START Data to use

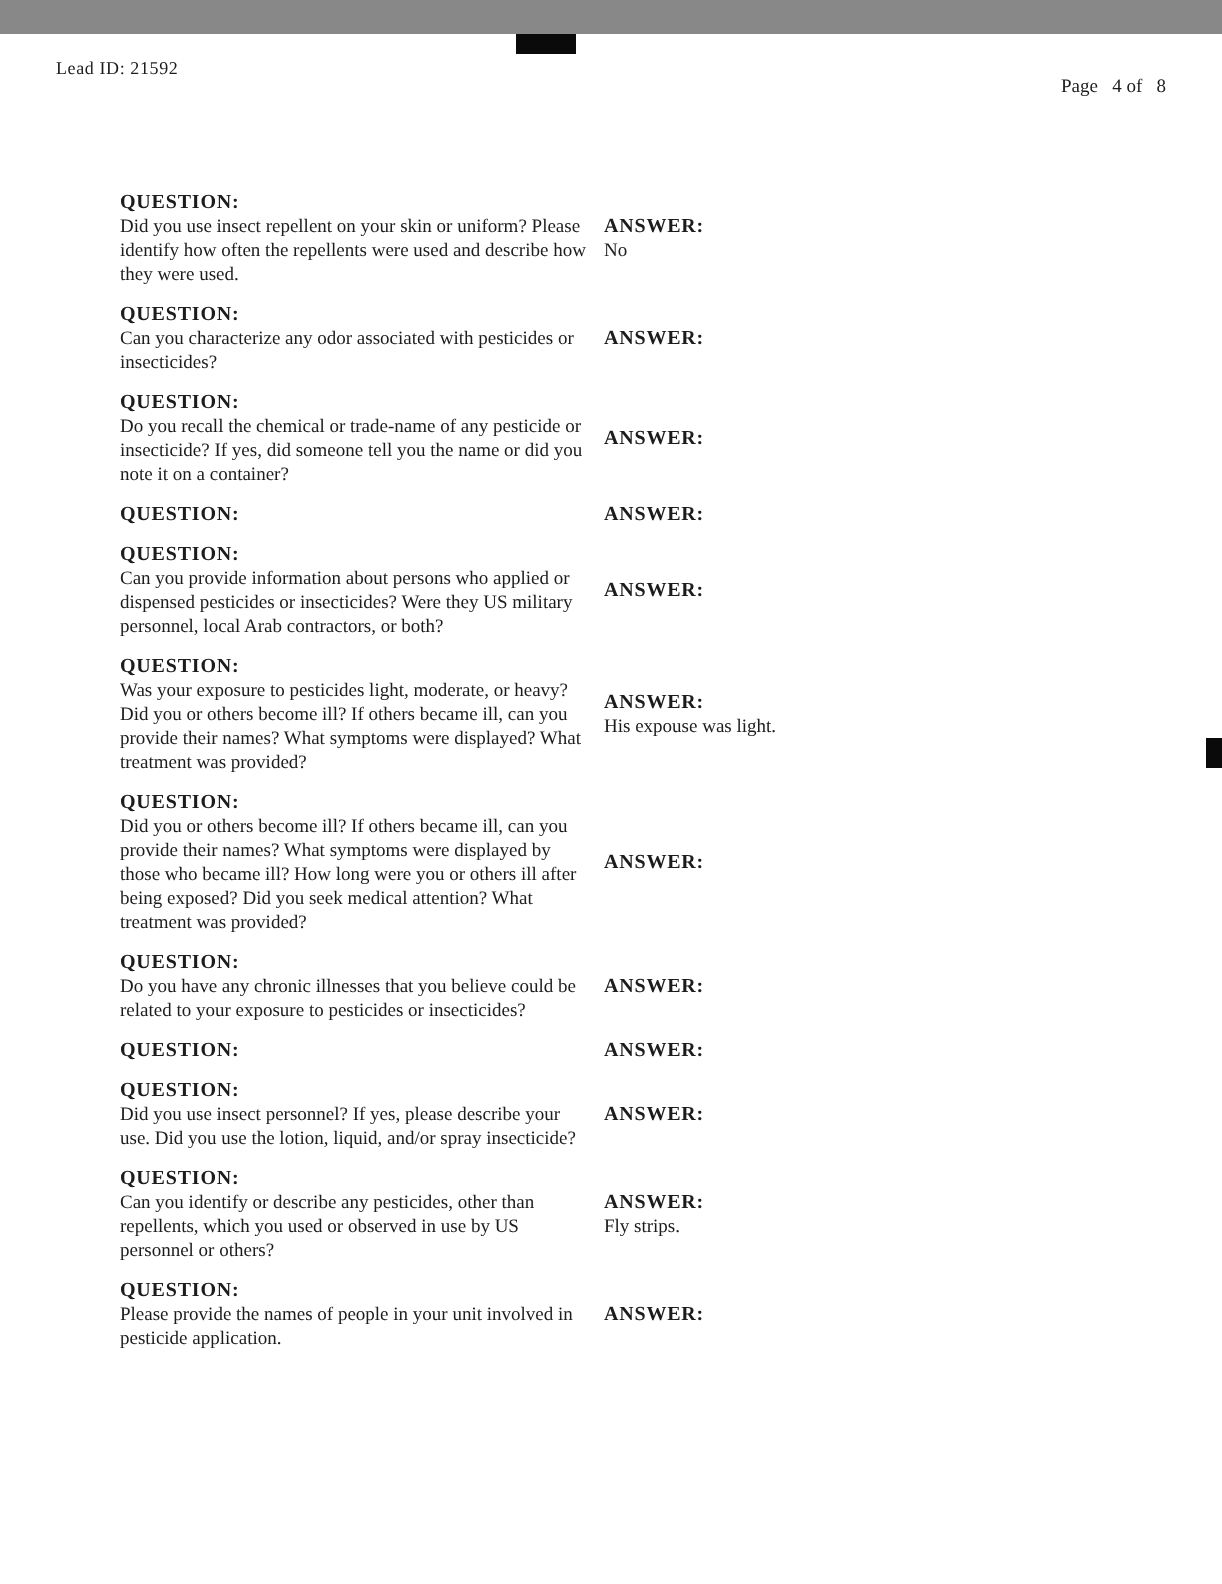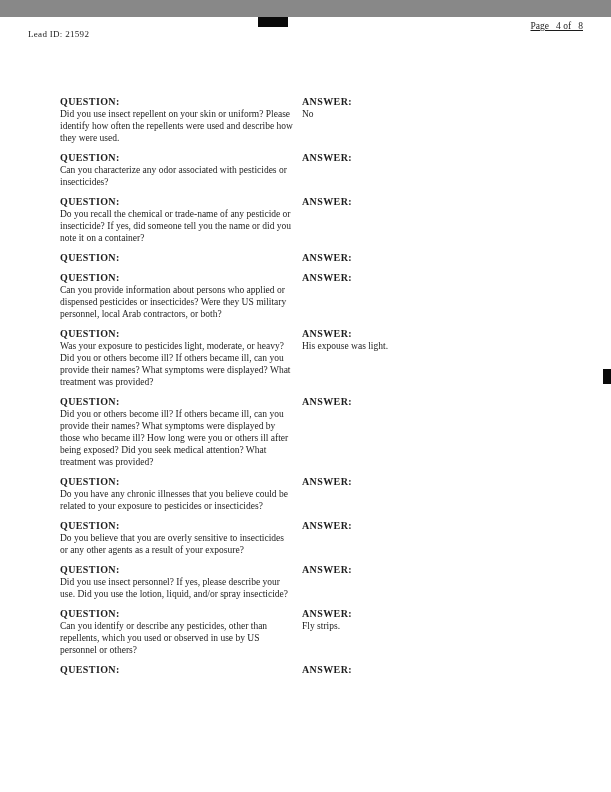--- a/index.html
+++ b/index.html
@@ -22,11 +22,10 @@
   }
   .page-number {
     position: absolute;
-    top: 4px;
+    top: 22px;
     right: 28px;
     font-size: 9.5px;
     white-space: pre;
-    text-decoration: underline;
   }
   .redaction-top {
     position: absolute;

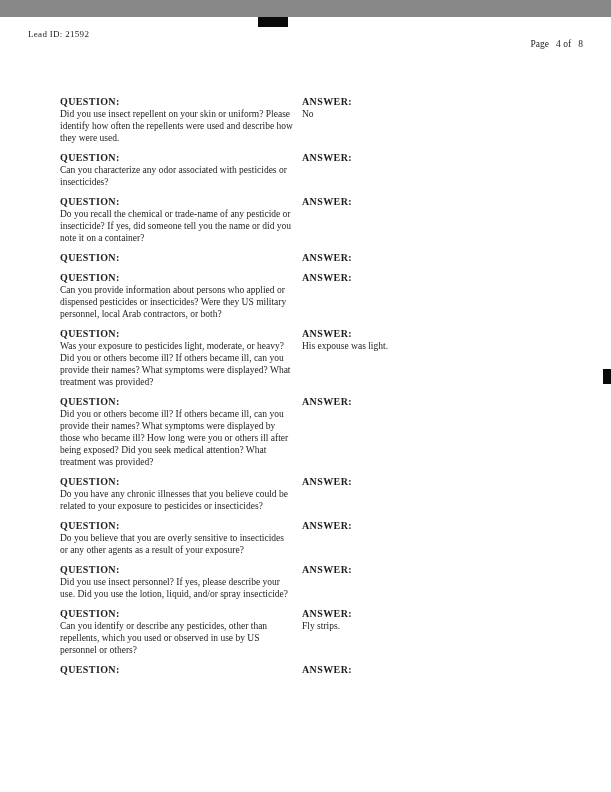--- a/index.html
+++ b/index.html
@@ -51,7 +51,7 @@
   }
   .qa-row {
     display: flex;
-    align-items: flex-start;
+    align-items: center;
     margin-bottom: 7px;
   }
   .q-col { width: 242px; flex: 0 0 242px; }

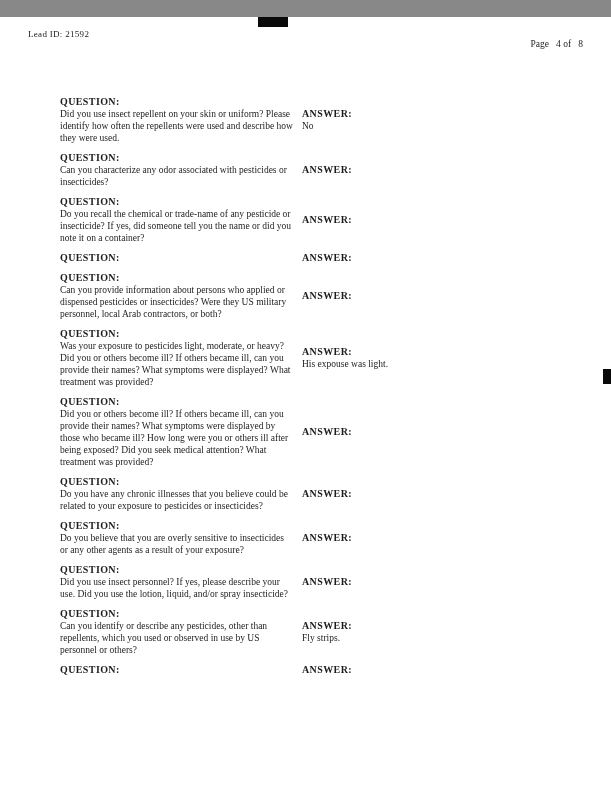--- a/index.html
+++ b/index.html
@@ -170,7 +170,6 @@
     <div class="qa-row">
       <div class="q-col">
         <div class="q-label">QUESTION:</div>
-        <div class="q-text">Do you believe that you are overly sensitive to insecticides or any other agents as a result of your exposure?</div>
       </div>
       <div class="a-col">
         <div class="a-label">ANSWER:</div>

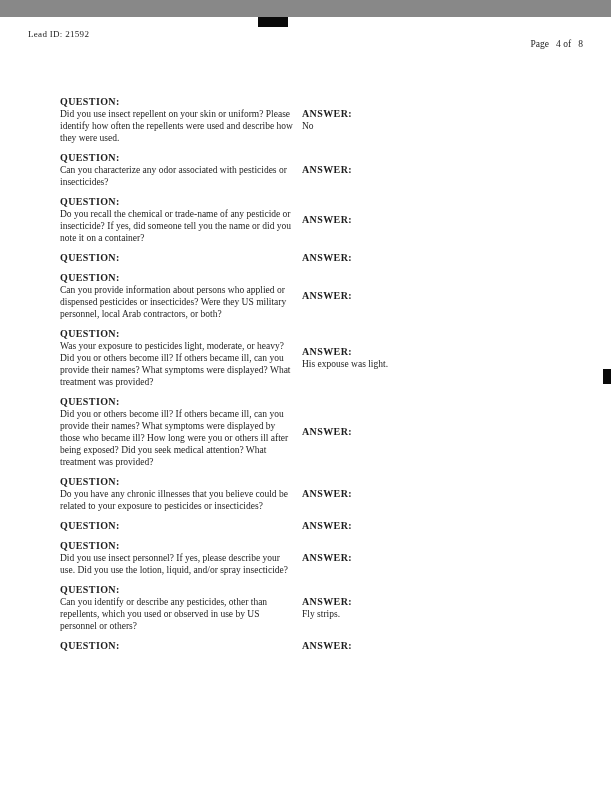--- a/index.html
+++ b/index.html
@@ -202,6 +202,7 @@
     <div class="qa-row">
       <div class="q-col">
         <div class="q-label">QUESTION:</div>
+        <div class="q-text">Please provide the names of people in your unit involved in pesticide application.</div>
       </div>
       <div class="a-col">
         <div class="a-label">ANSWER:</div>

END Data to use

◆ Prompt:
Word for word, set down each record shown above, omitting the pictures.

◆ Answer for the task:
--- a/index.html
+++ b/index.html
@@ -22,11 +22,10 @@
   }
   .page-number {
     position: absolute;
-    top: 4px;
+    top: 22px;
     right: 28px;
     font-size: 9.5px;
     white-space: pre;
-    text-decoration: underline;
   }
   .redaction-top {
     position: absolute;

--- a/index.html
+++ b/index.html
@@ -51,7 +51,7 @@
   }
   .qa-row {
     display: flex;
-    align-items: flex-start;
+    align-items: center;
     margin-bottom: 7px;
   }
   .q-col { width: 242px; flex: 0 0 242px; }

--- a/index.html
+++ b/index.html
@@ -170,7 +170,6 @@
     <div class="qa-row">
       <div class="q-col">
         <div class="q-label">QUESTION:</div>
-        <div class="q-text">Do you believe that you are overly sensitive to insecticides or any other agents as a result of your exposure?</div>
       </div>
       <div class="a-col">
         <div class="a-label">ANSWER:</div>

--- a/index.html
+++ b/index.html
@@ -202,6 +202,7 @@
     <div class="qa-row">
       <div class="q-col">
         <div class="q-label">QUESTION:</div>
+        <div class="q-text">Please provide the names of people in your unit involved in pesticide application.</div>
       </div>
       <div class="a-col">
         <div class="a-label">ANSWER:</div>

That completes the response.